* **Directions for this task**:
Down to the last line, repeat the entries exactly and drop any image.

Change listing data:
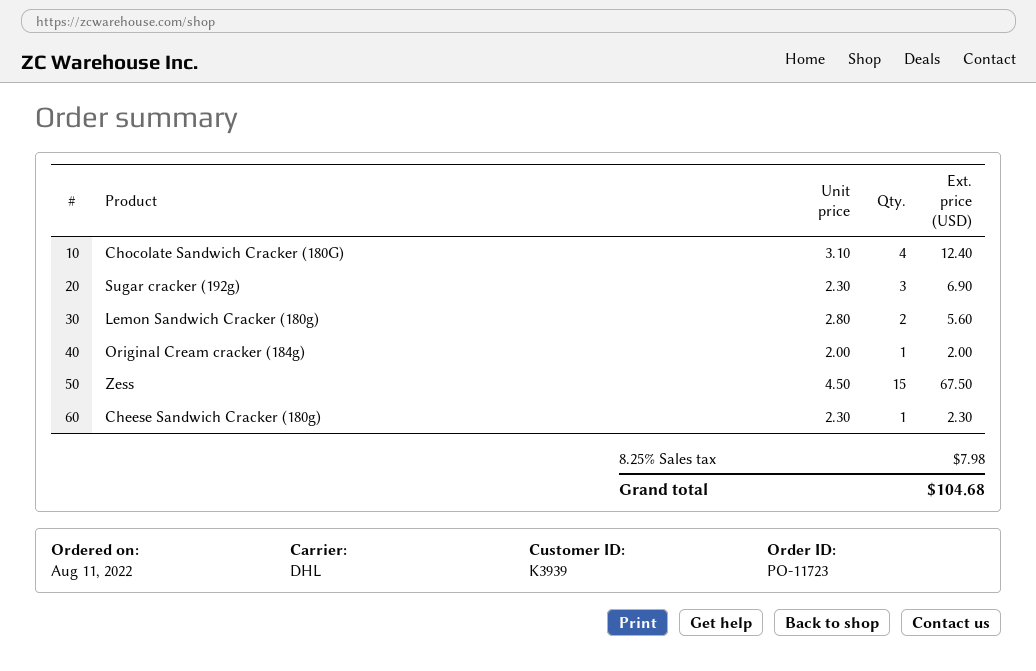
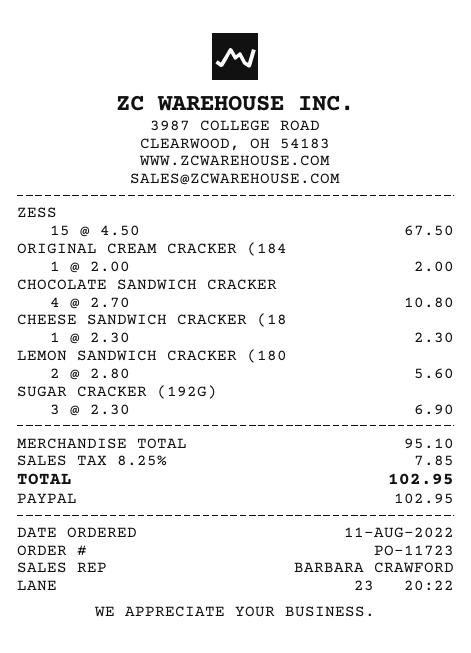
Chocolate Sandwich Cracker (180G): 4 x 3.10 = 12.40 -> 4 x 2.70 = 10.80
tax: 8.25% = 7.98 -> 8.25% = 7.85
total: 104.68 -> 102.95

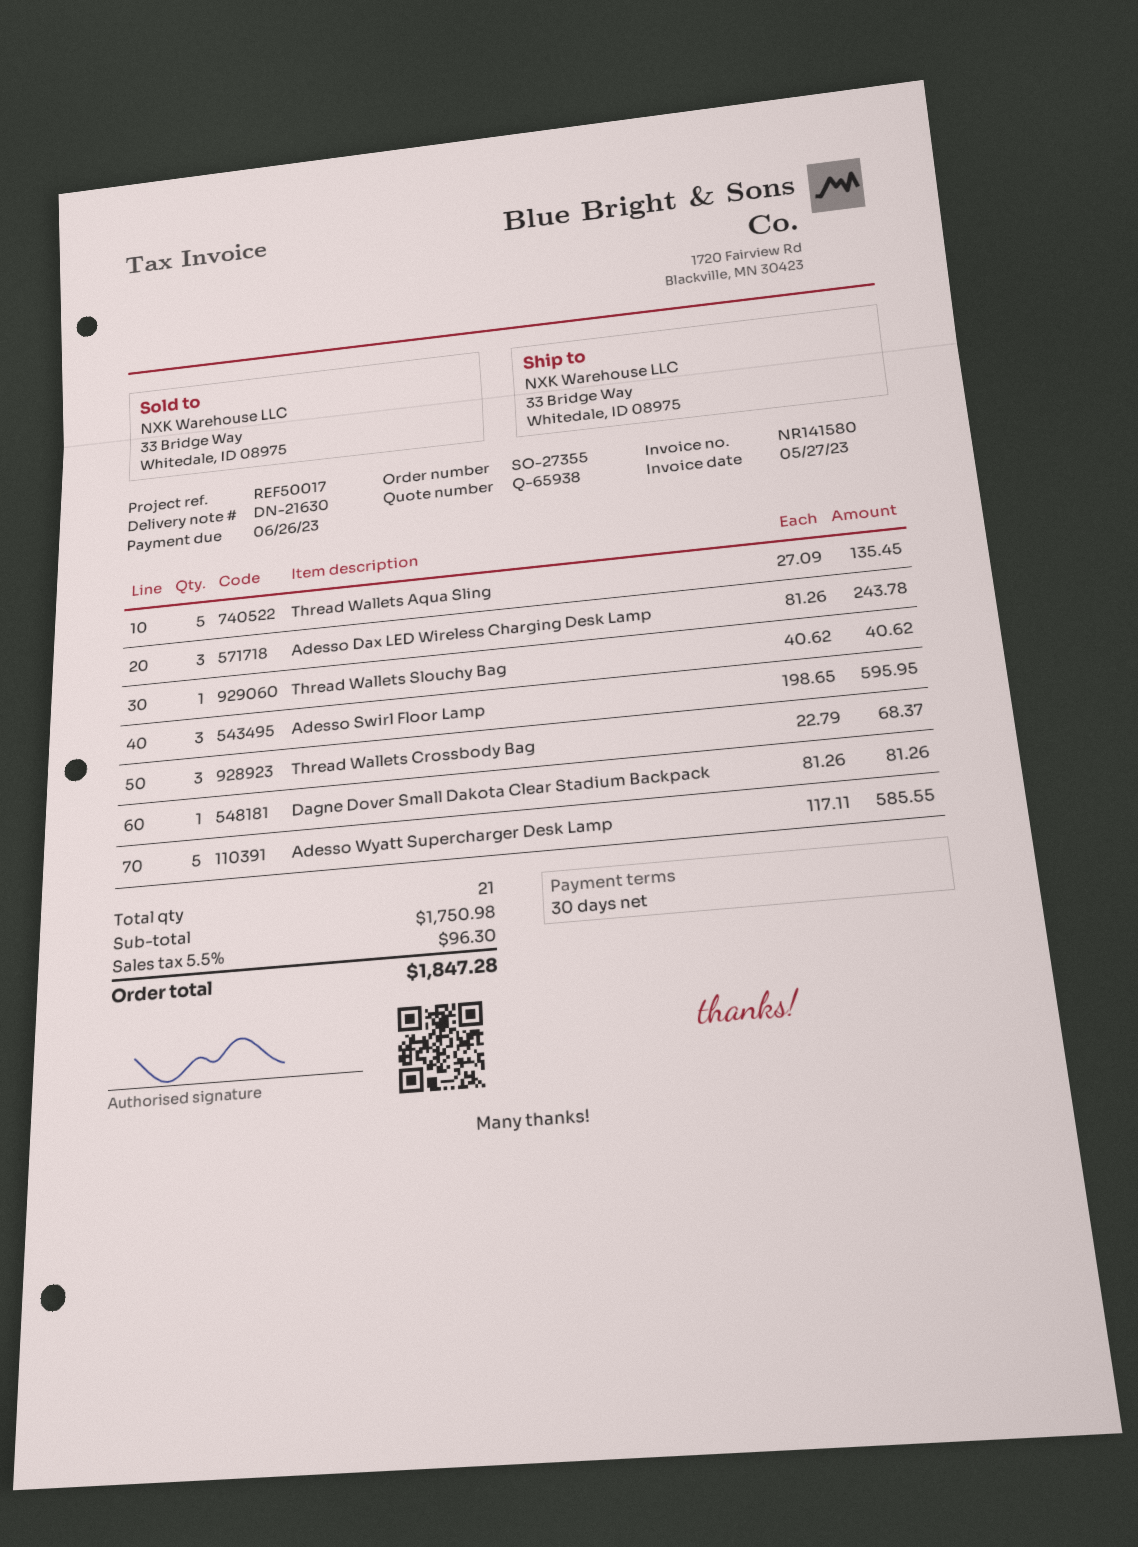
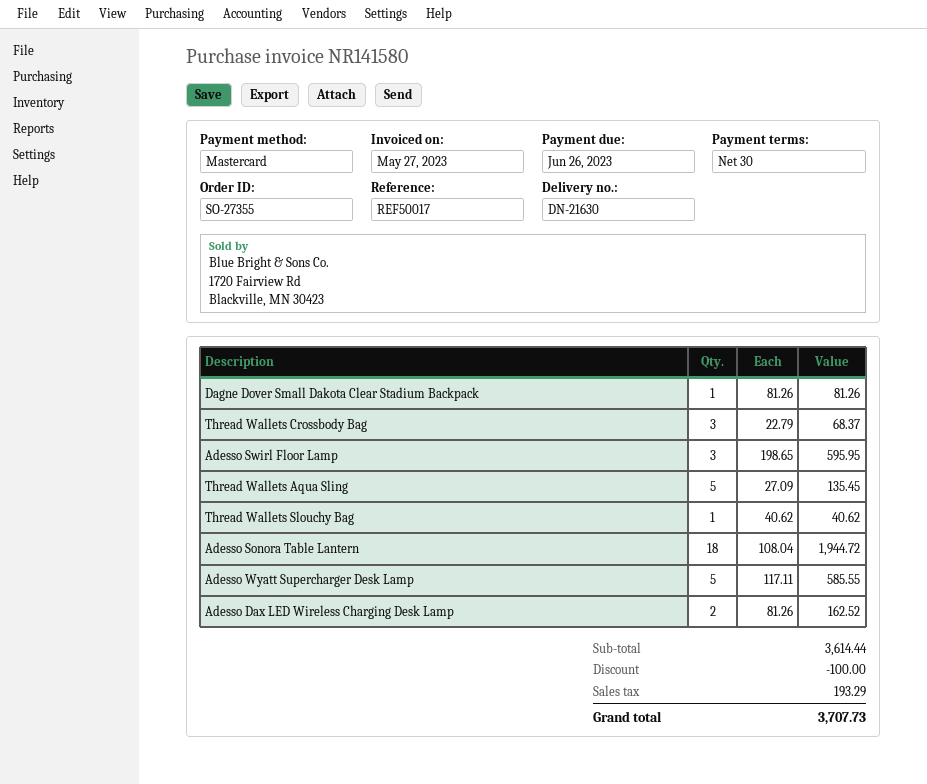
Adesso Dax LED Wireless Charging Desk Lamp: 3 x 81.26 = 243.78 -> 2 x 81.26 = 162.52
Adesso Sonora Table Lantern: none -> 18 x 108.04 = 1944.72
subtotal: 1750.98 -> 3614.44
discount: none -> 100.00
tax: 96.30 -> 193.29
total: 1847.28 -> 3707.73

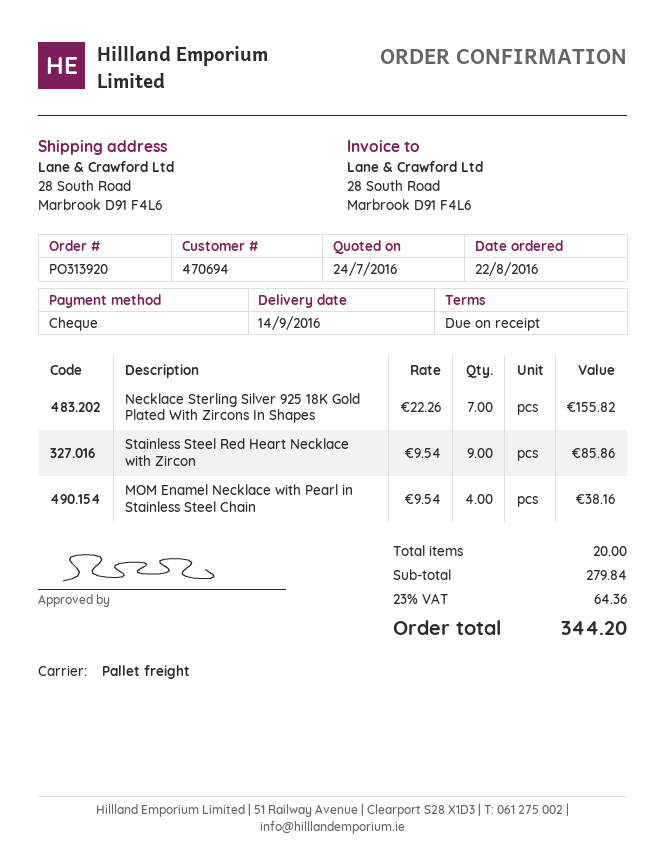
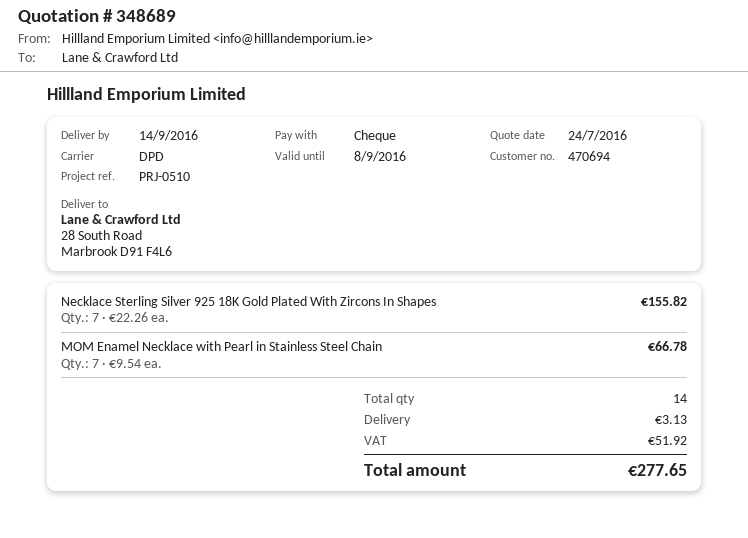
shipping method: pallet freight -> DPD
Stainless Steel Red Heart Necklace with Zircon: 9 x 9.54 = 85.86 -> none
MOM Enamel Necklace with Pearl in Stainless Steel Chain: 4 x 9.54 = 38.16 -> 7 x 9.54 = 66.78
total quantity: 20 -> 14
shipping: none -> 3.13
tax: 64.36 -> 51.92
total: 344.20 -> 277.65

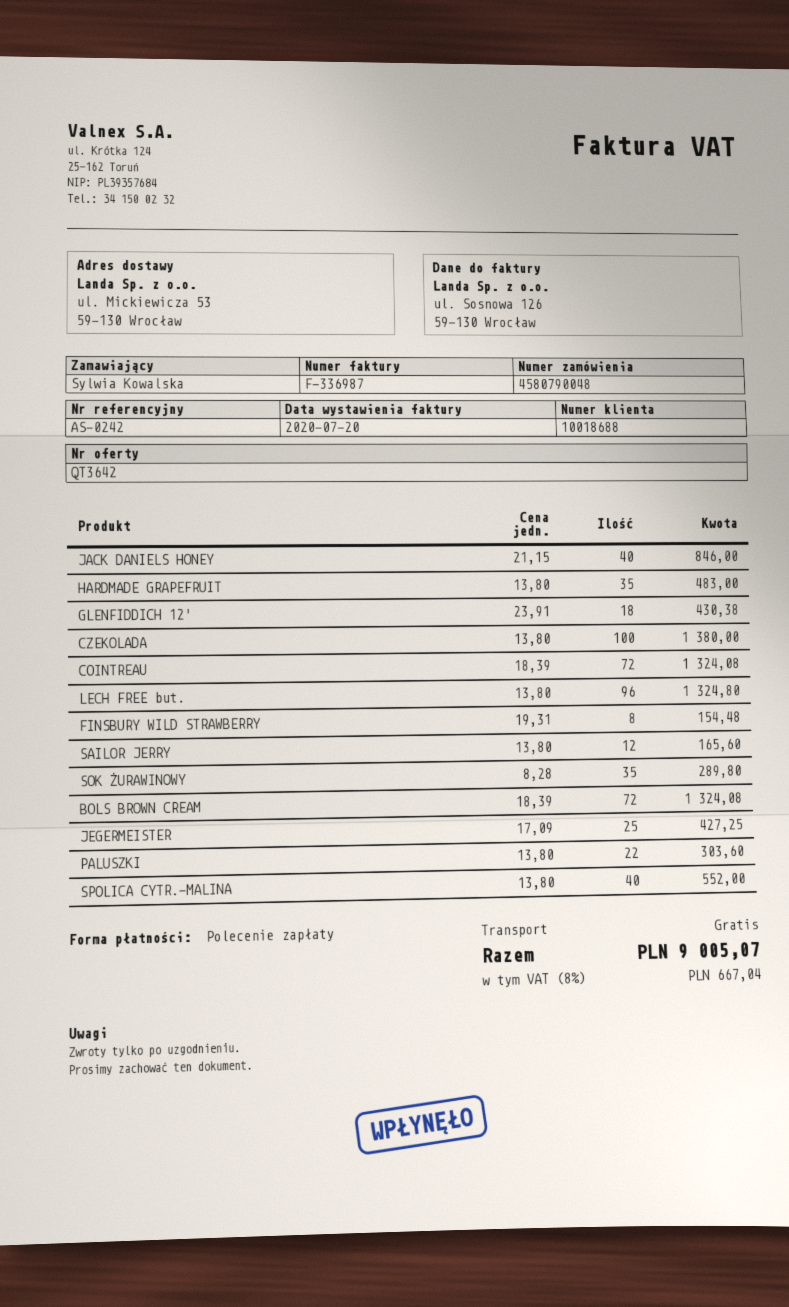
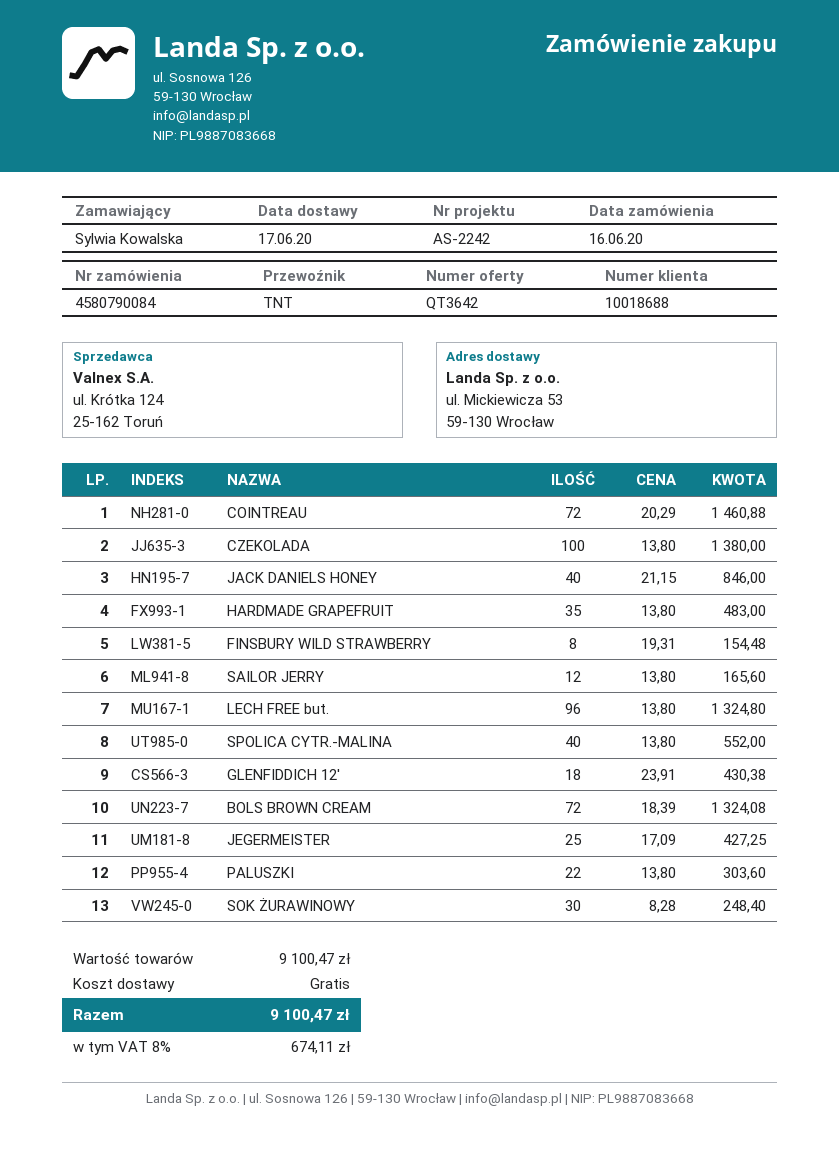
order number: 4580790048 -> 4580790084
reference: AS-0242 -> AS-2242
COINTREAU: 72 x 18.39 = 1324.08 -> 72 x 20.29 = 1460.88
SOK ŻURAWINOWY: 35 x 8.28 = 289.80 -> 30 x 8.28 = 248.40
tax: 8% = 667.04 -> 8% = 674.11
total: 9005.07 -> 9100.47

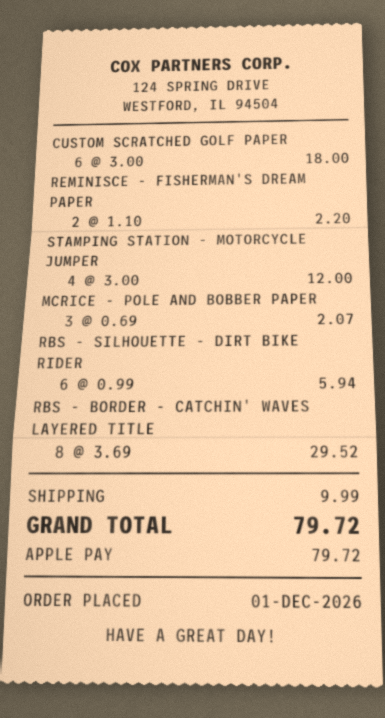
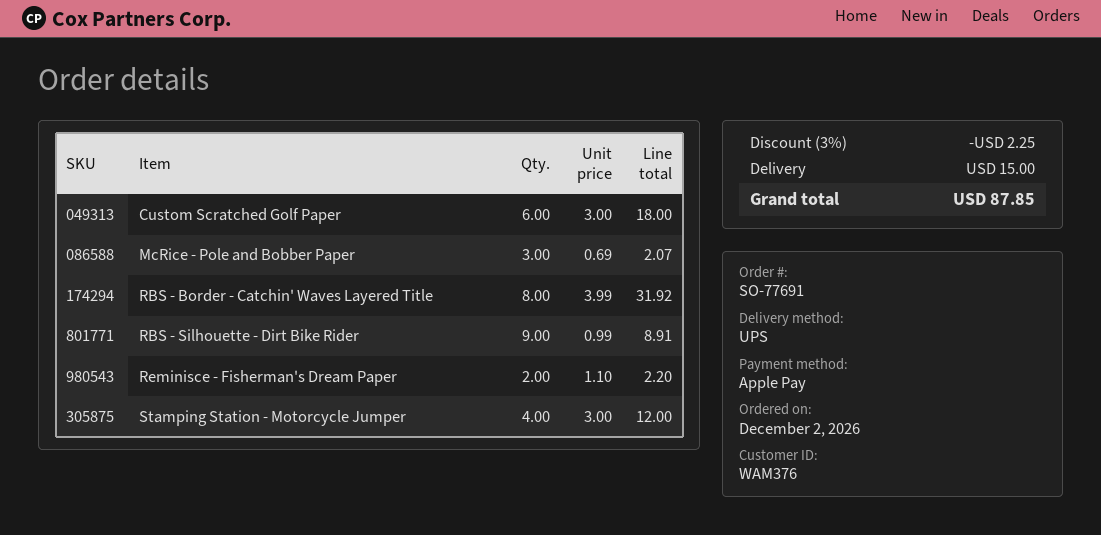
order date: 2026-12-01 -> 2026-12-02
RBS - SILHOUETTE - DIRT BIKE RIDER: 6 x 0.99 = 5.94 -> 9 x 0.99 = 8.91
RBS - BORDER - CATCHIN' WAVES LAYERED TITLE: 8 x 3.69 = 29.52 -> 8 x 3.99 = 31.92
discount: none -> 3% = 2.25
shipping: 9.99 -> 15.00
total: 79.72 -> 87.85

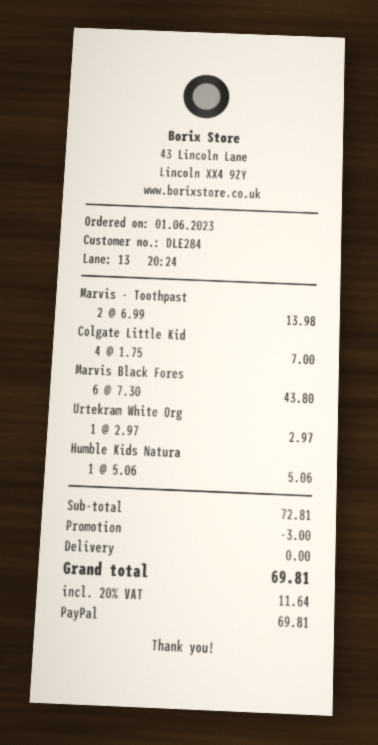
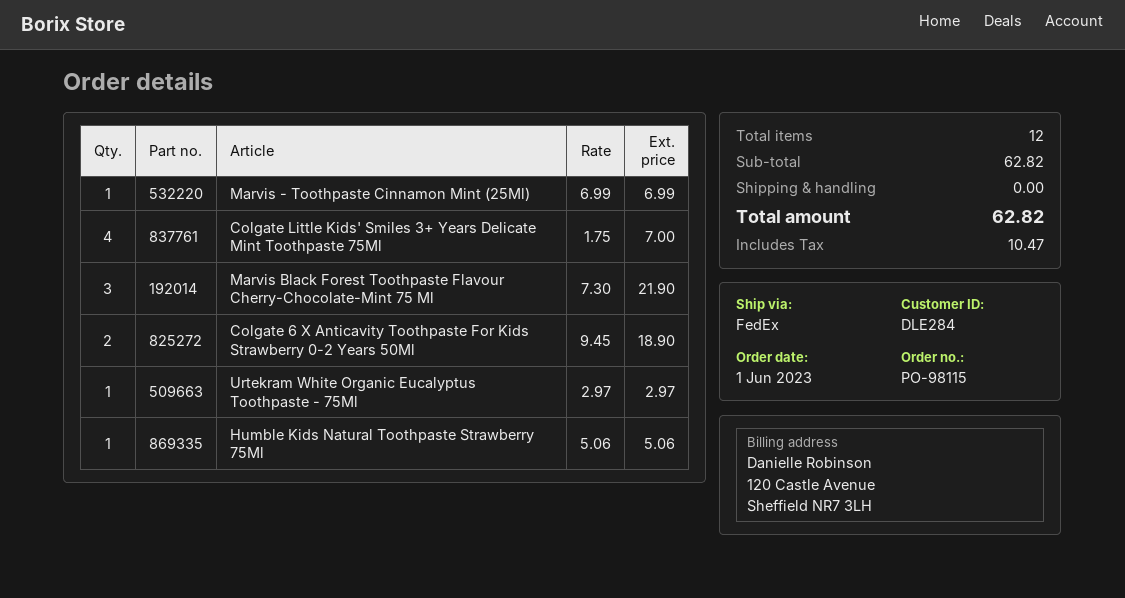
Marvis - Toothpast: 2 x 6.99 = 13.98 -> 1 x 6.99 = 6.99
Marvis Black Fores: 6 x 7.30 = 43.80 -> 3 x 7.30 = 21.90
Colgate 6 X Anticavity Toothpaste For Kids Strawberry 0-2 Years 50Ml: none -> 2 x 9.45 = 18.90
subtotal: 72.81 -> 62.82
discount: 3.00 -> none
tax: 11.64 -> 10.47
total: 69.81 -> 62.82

* **Expected output**:
Chocolate Sandwich Cracker (180G): 4 x 3.10 = 12.40 -> 4 x 2.70 = 10.80
tax: 8.25% = 7.98 -> 8.25% = 7.85
total: 104.68 -> 102.95

Adesso Dax LED Wireless Charging Desk Lamp: 3 x 81.26 = 243.78 -> 2 x 81.26 = 162.52
Adesso Sonora Table Lantern: none -> 18 x 108.04 = 1944.72
subtotal: 1750.98 -> 3614.44
discount: none -> 100.00
tax: 96.30 -> 193.29
total: 1847.28 -> 3707.73

shipping method: pallet freight -> DPD
Stainless Steel Red Heart Necklace with Zircon: 9 x 9.54 = 85.86 -> none
MOM Enamel Necklace with Pearl in Stainless Steel Chain: 4 x 9.54 = 38.16 -> 7 x 9.54 = 66.78
total quantity: 20 -> 14
shipping: none -> 3.13
tax: 64.36 -> 51.92
total: 344.20 -> 277.65

order number: 4580790048 -> 4580790084
reference: AS-0242 -> AS-2242
COINTREAU: 72 x 18.39 = 1324.08 -> 72 x 20.29 = 1460.88
SOK ŻURAWINOWY: 35 x 8.28 = 289.80 -> 30 x 8.28 = 248.40
tax: 8% = 667.04 -> 8% = 674.11
total: 9005.07 -> 9100.47

order date: 2026-12-01 -> 2026-12-02
RBS - SILHOUETTE - DIRT BIKE RIDER: 6 x 0.99 = 5.94 -> 9 x 0.99 = 8.91
RBS - BORDER - CATCHIN' WAVES LAYERED TITLE: 8 x 3.69 = 29.52 -> 8 x 3.99 = 31.92
discount: none -> 3% = 2.25
shipping: 9.99 -> 15.00
total: 79.72 -> 87.85

Marvis - Toothpast: 2 x 6.99 = 13.98 -> 1 x 6.99 = 6.99
Marvis Black Fores: 6 x 7.30 = 43.80 -> 3 x 7.30 = 21.90
Colgate 6 X Anticavity Toothpaste For Kids Strawberry 0-2 Years 50Ml: none -> 2 x 9.45 = 18.90
subtotal: 72.81 -> 62.82
discount: 3.00 -> none
tax: 11.64 -> 10.47
total: 69.81 -> 62.82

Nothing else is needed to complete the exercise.